Zenzaburo Kojima (1893-1962) was born in Fukuoka City, and attended Fukuoka Prefectural Shuyukan High School before enrolling in the Pharmacy Department at Nagasaki School of Medicine (now Nagasaki University). In 1913, his strong aspiration to become a painter led him to withdraw from school and move to Tokyo. He studied from 1925 to 1928 in France, where he dedicated himself to mastering volumetric expression of the human figure and other techniques. Several years after his return to Japan in 1928, driven by his belief in the need for “Japanese paintings for Japanese people,” he co-founded the Dokuritsu Bijutsu Kyokai (Independent Art Association) with Katsuzo Satomi, Takeshi Hayashi and others with the goal of establishing “Japanese-style oil painting.” After moving to Kokubunji, Tokyo in 1936, Kojima primarily concentrated on landscape, and passionately depicted the scenery of Atami and Hakone in his later years. Recent solo exhibitions include “The 130th Anniversary of the Birth of Kojima Zenzaburo” at Fukuoka Prefectural Museum of Art (2023), “Den’en no kagayaki (Luminous Countryside)” at Fuchu Art Museum (2007), and “Kojima Zenzaburo: Creator of the Japanese Oil Painting at Shoto Museum of Art (1998).

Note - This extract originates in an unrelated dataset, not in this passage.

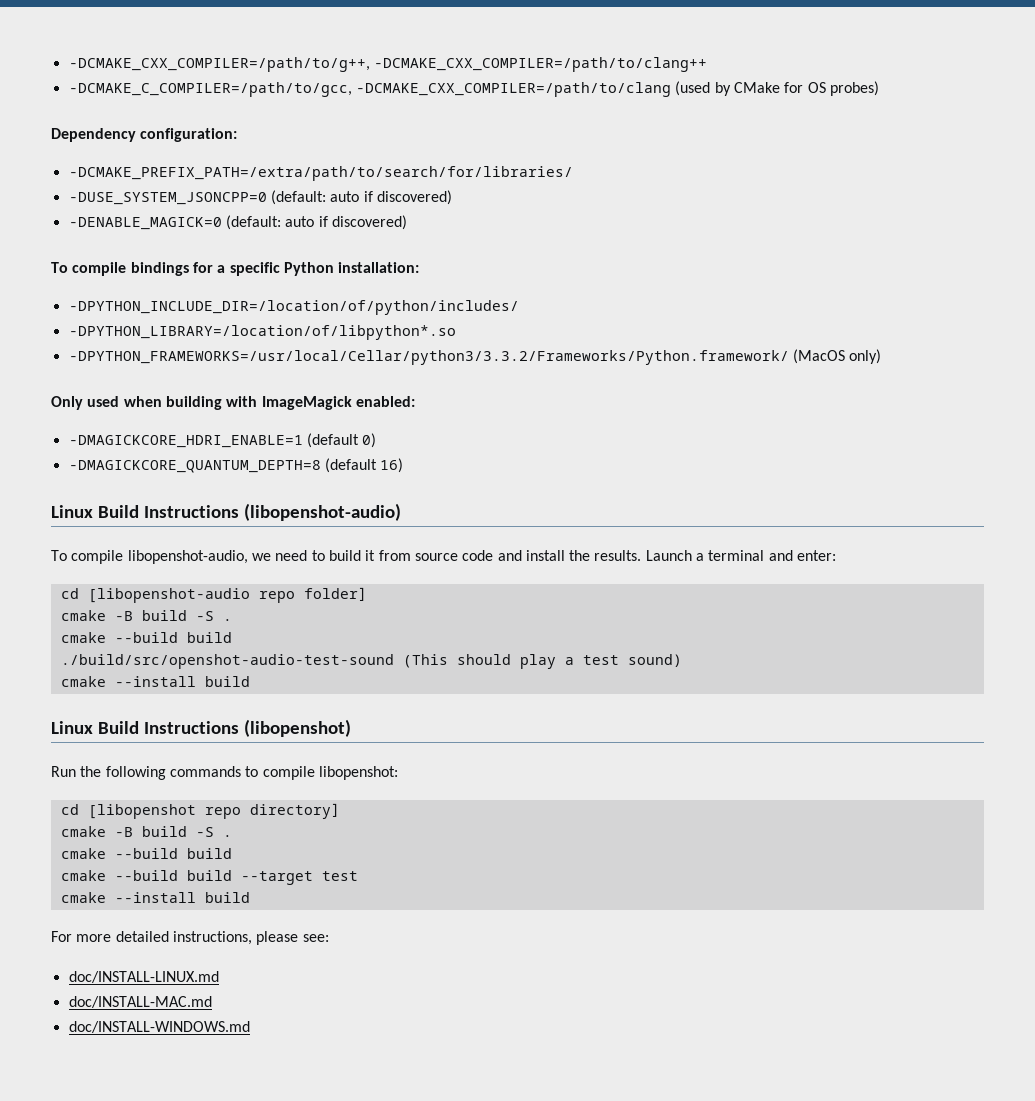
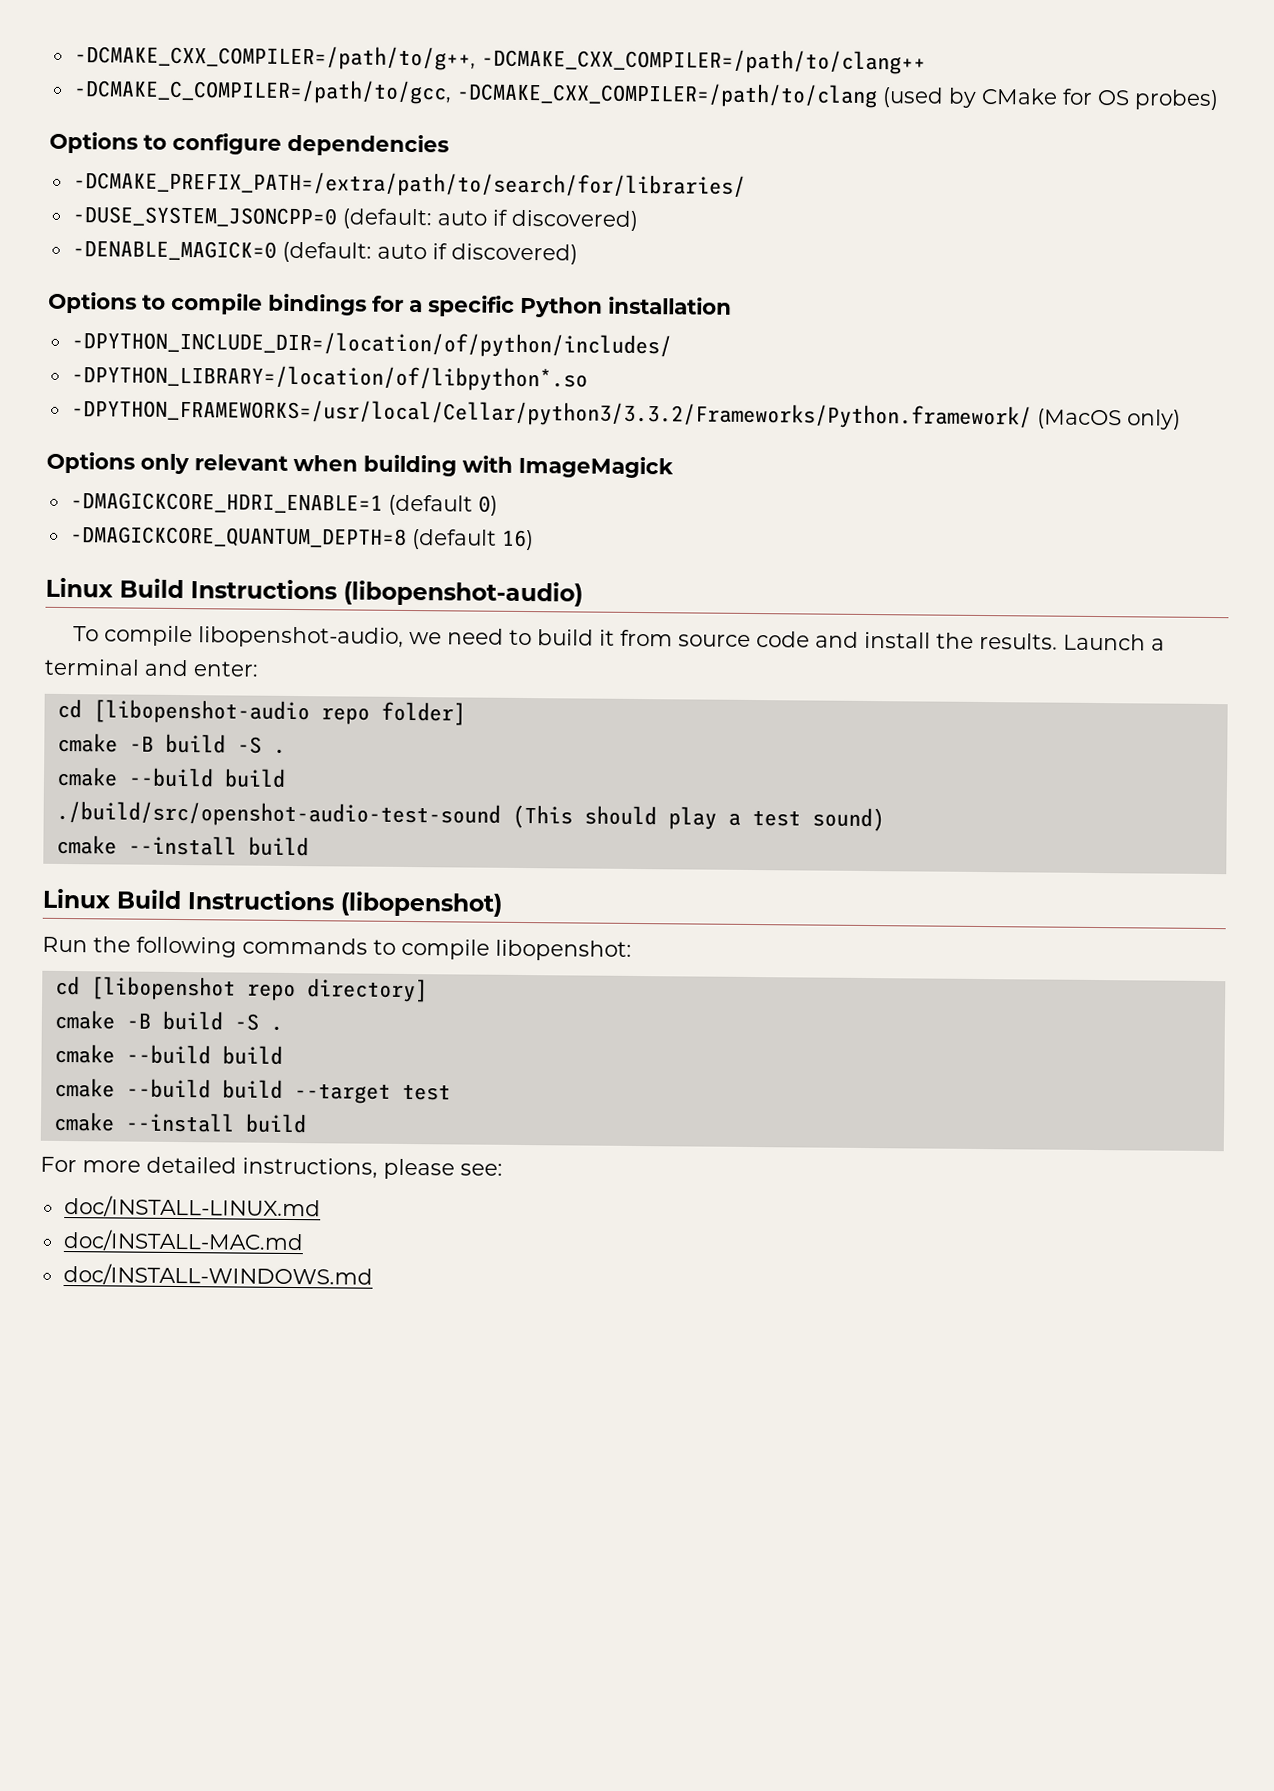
[51,128,238,142] Dependency configuration: -> [49,131,449,157] Options to configure dependencies
[51,262,68,273] To -> [48,291,166,314] Options to
[338,262,420,273] installation: -> [608,296,732,315] installation
[51,396,120,410] Only used -> [46,451,288,475] Options only relevant
[355,396,415,407] enabled: -> (674, 467) none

Amadeo Luciano Lorenzato (1900-1995) was born in Belo Horizonte, Brazil, and spent two decades in Europe from 1920 to 1940 before returning to Brazil in 1948. After retiring in his fifties, he devoted his life exclusively to his art. Lorenzato’s distinctive painting techniques, which entailed the use of handmade pigments and combs, give his works their inimitable textures. His subjects were largely drawn from scenery and day-to-day life in Belo Horizonte, and he produced thousands of paintings over the course of his long life. While recognition of Lorenzato’s work was long limited to local circles, the past two decades have seen a reappraisal of his contributions, cementing his status as an important figure in Brazilian Modernism. Major solo exhibitions include “Mínimo, múltiplo, comum” at the Pinacoteca de São Paulo (2018) and a retrospective at the Museu de Arte da Pampulha (Belo Horizonte, 1995).